Ghislaine Senée : « Beaucoup de réticences à parler d’écologie au sein du Sénat »

Alors qu’il n’y avait pas de représentant de l’aile gauche au Sénat dans les Yvelines depuis 2017, Ghislaine Senée a fait son entrée au palais du Luxembourg fin septembre. Et l’ancienne maire d’Evecquemont reste convaincue que la question du climat pourra prendre une place importante.

Qu’est-ce qui vous a poussée à vous présenter ?
J’étais à mon troisième mandat pour la région Île-de-France dont deux dans l’opposition. À la fois les Yvelines me manquaient et j’avais cette sensation d’avoir fait le tour des questions, du moins en étant dans l’opposition. Car lorsque nous sommes dans la majorité c’est impossible tant les compétences sont importantes. Quand l’opportunité des sénatoriales s’est présentée, j’ai senti une vraie forme de légitimité à poser ma candidature car j’avais aussi été maire.

Par ailleurs, l’aile gauche n’était plus représentée depuis 2017 dans les Yvelines.
Oui car nous nous étions tous séparés à ce moment-là, aussi bien au sein du PS que chez les écologistes. Comme tout le monde pensait que c’était un terrain perdu, j’ai poussé au niveau de mon parti afin de saisir l’opportunité puisque si en 2020 plusieurs villes socialistes ont basculé à droite, nous en avions gagné d’autres. Et si j’ai réussi à être élue, c’est sûrement grâce à un soutien plus large que les élus d’opposition.

Vous avez démissionné de votre poste de conseillère régionale. Pourquoi ce non-cumul ?
C’est tellement dense et exigeant que je ne voulais pas avoir deux postes. Jusqu’en 2020, j’occupais le poste de maire ainsi que celui de conseillère régionale car j’avais besoin de temps pour comprendre comment gérer une commune. Également car c’était mes uniques ressources financières. D’ailleurs, je salue les maires qui gardent une activité professionnelle. À Evecquemont, j’ai un successeur qui est jeune et plutôt que de faire une espèce de micmac à être toujours conseillère municipale, j’ai préféré qu’il prenne ma place.

D’édile de 800 habitants, vous passez à sénatrice. Avez-vous peur de perdre le contact avec vos concitoyens ?
Depuis que j’ai quitté mon poste de maire, j’ai l’impression que les conseillers régionaux – peut-être parce que j’étais dans l’opposition – ont tendance à être oubliés dans le protocole institutionnel. Alors que la population sait ce que représente un sénateur ou une sénatrice alors que conseillère régionale, non, alors que nous nous occupons de sujets de leur vie de tous les jours. Dorénavant j’ai les moyens d’organiser des réunions, des colloques, de faire quelque chose sur le territoire. Je réfléchis pour avoir une permanence dans le but d’être présente pour les élus et les citoyens.

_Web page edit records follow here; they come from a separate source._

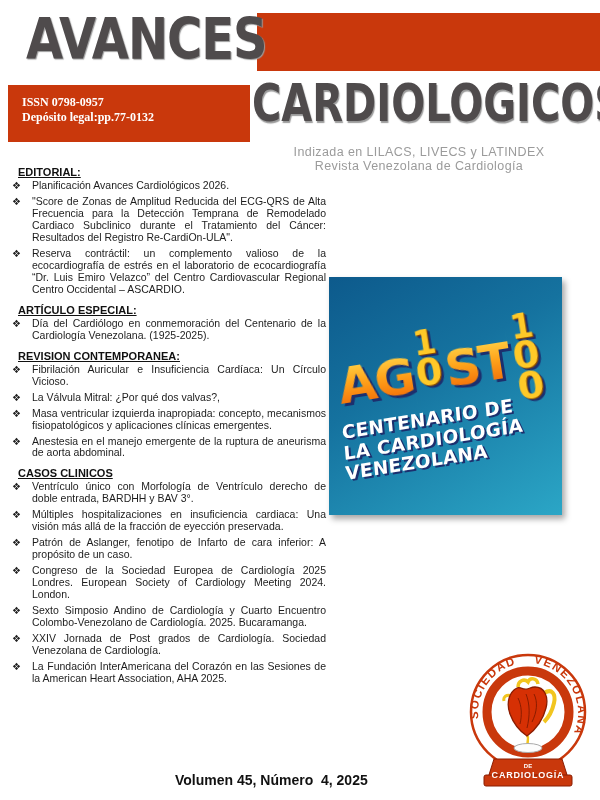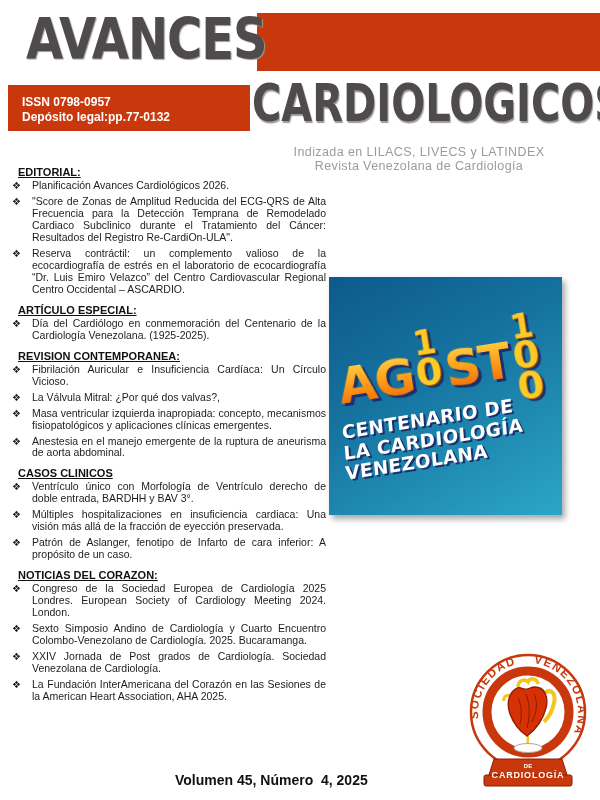--- a/index.html
+++ b/index.html
@@ -22,9 +22,9 @@
     text-shadow:1px 1px 1px #9a9a9a;
   }
   .band-issn {
-    position:absolute; left:8px; top:85px; width:242px; height:46px;
+    position:absolute; left:8px; top:85px; width:242px; height:57px;
     background:#c9380c; color:#ffffff; font-weight:bold; font-size:12px;
-    padding:10px 0 0 14px; box-sizing:border-box; line-height:15px;
+    padding:10px 0 0 14px; box-sizing:border-box; line-height:15px;font-family:Liberation Serif, serif;
   }
   .title-cardiologicos {
     position:absolute; left:252px; top:74px; margin:0;

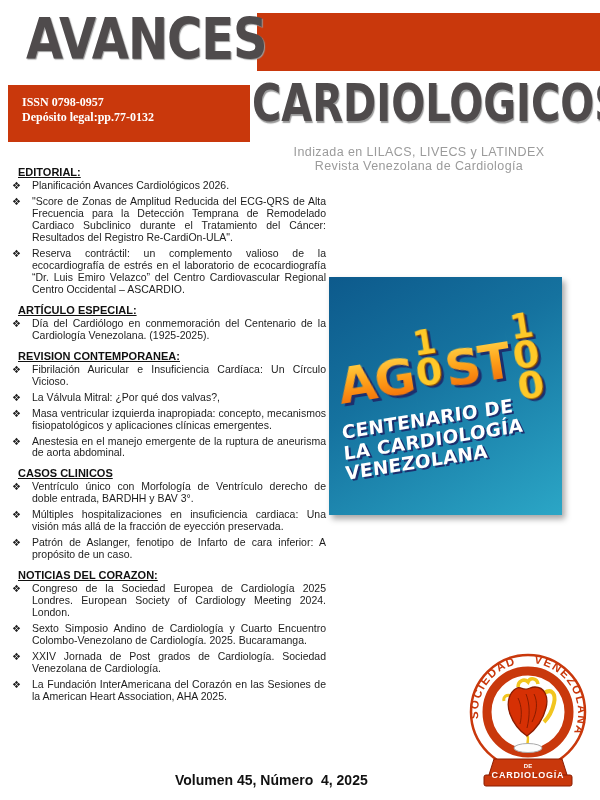--- a/index.html
+++ b/index.html
@@ -176,7 +176,6 @@
     </section>
 
     <section>
-      <h2 class="section-heading">NOTICIAS DEL CORAZON:</h2>
       <div class="toc-item">
         <span class="bullet">❖</span>
         <span class="item-text">Congreso de la Sociedad Europea de Cardiología 2025 Londres. European Society of Cardiology Meeting 2024. London.</span>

À l’instar de la Région, vous vous retrouvez à nouveau dans un groupe minoritaire. Qu’est-ce que cela vous fait ?
Je suis consciente qu’il y a à l’intérieur du Sénat beaucoup de réticences à parler d’écologie. Par exemple Gérard Larcher est un chasseur… Mais je suis convaincu que le Sénat est le lieu pour traiter l’urgence sociale et écologique, que nous soyons de droite ou de gauche. Il faut essayer de trouver les causes profondes et actionner les leviers afin de répondre à ces urgences. Par ailleurs, au sein du Sénat, même si notre groupe représentait que 2 % sur la dernière mandature, 10 % de leurs amendements sont passés. Donc cela évolue.

Pourtant vous êtes sénatrice dans un Etat condamné pour inaction climatique ?
Le GIEC a déclaré que 2025 serait le point de bascule alors pourquoi construire des centrales nucléaires prêtes dans 20 ans ? Il faut parler de sobriété maintenant afin de trouver des actions et des leviers. Prenons par exemple les subventions pour les pompes à chaleurs, il faut d’abord isoler les habitations avant de les installer. Beaucoup de thématiques sont à étudier, le transport, l’agriculture… Je suis à la commission finance et nous sommes en train d’étudier le projet de loi de politique publique pour la période 2023-2027 et nous sommes encore loin du compte.

Quel contre-pouvoir pourrait-il avoir au Sénat ?
Emmanuel Macron n’ayant pas de majorité pour la réforme des retraites, il utilise beaucoup plus le Sénat pour établir ces lois. Donc si nous, les écologistes, réussissons à faire passer plusieurs ­amendements se sera une victoire.